En nommant Olivier Bettati à la tête de la mission sur le devenir du Port de Nice, Christian Estrosi devait bien se douter qu’il ouvrait là deux fronts. D’une part le Port lui-même, pour lequel le maire de Nice n’a encore jamais dévoilé ses intentions réelles et ensuite la lutte pour la 1ère circonscription, celle d’Eric Ciotti.
Sur ce dernier point nous aurons l’occasion de revenir longuement sur l’affrontement à venir entre les différents protagonistes: Eric Ciotti, le sortant; Olivier Bettati en charge de la mission port, potentiel candidat contre le sortant; Philippe Soussi le conseiller départemental du canton, pas candidat mais qui aimerait bien l’être en ne cachant pas sa détestation pour Olivier Bettati. Sans parler de Christian Estrosi qui, au final, décidera qui affrontera Eric Ciotti.
L’essentiel c’est le devenir du port de Nice. Le lancement de la mission confiée à Olivier Bettati sur le devenir du port semble relever avant tout d’un affichage pour faire penser qu’il « y a une concertation».

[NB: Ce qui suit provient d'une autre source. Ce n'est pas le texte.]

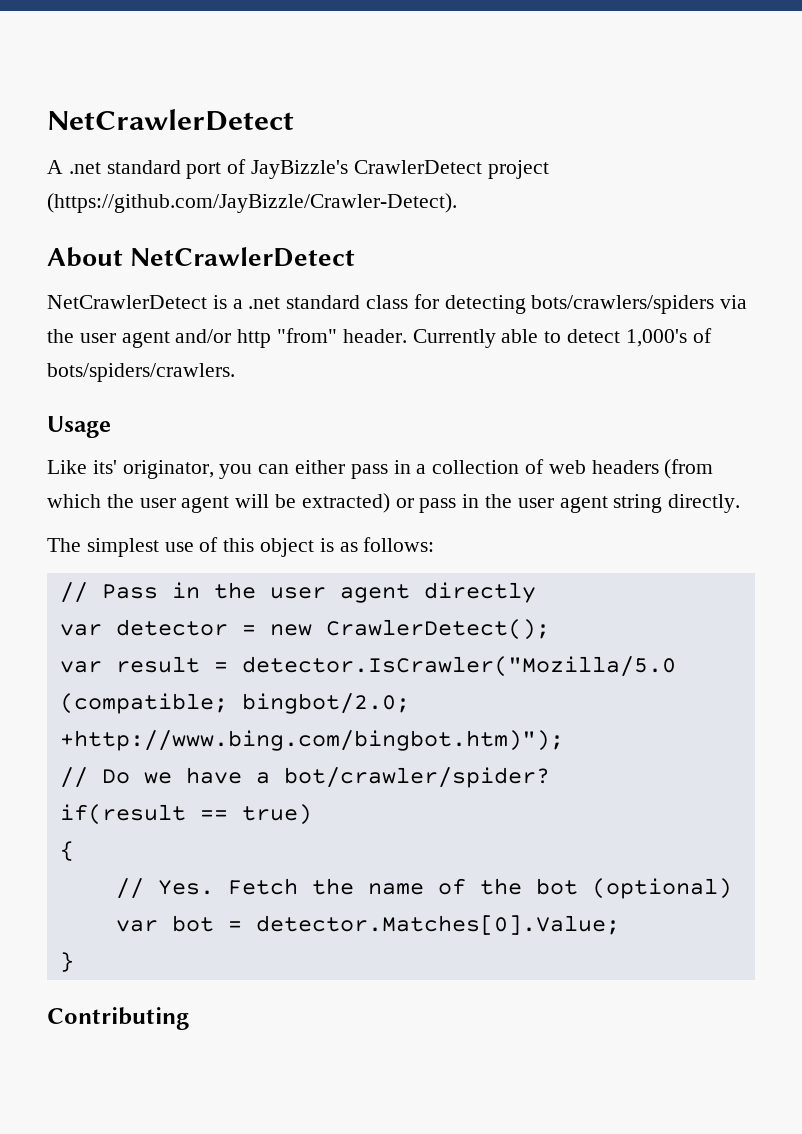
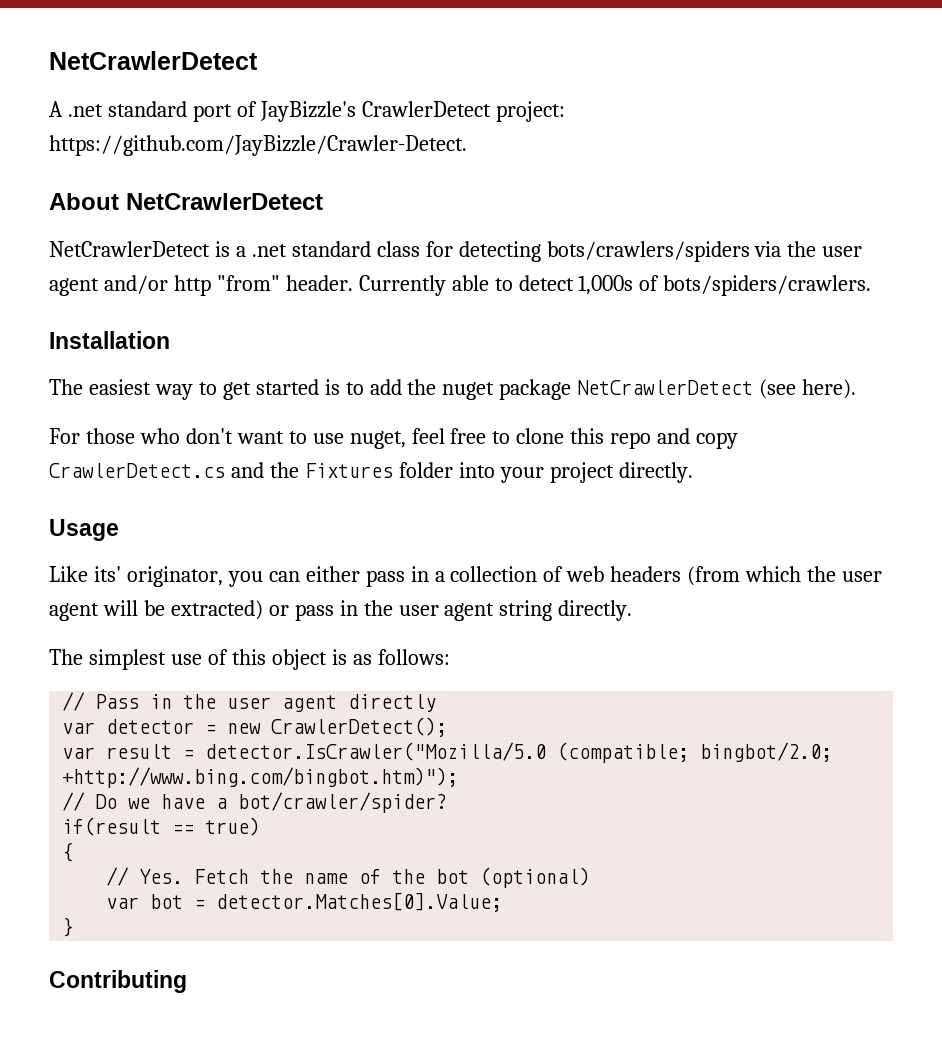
[487,160,549,179] [47,193,457,213] project (https://github.com/JayBizzle/Crawler-Detect). -> [495,101,565,122] [49,135,467,156] project: https://github.com/JayBizzle/Crawler-Detect.
[625,329,687,347] 1,000's -> [578,275,634,295] 1,000s
(235, 372) none -> [49,331,170,349] [49,379,857,400] [49,428,739,449] [49,462,693,483] // Installation // The easiest way to get started is to add the nuget package NetCrawlerDetect (see here). // For those who don't want to use nuget, feel free to clone this repo and copy CrawlerDetect.cs and the Fixtures folder into your project directly.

En réalité, il est à peu près certain que Christian Estrosi a une idée très précise de l’avenir qu’il réserve au port. Il est dans ses habitudes d’aller très vite en la matière. Ainsi, après avoir lancé l’idée de l’extension de la coulée verte et de la destruction d’Acropolis et du TNN le 19 janvier 2020, l’affaire est définitivement pliée avec la signature du permis de démolition le 19 janvier 2022, pile 24 mois plus tard
Et pour deviner les intentions de Christian Estrosi il suffit de relire ses déclarations lors de la 16ème édition des Assises économiques de la mer, le 14 septembre dernier à Nice. Il y fait quelques annonces, mais surtout il évoque les deux choix stratégiques entre lesquels il va se prononcer.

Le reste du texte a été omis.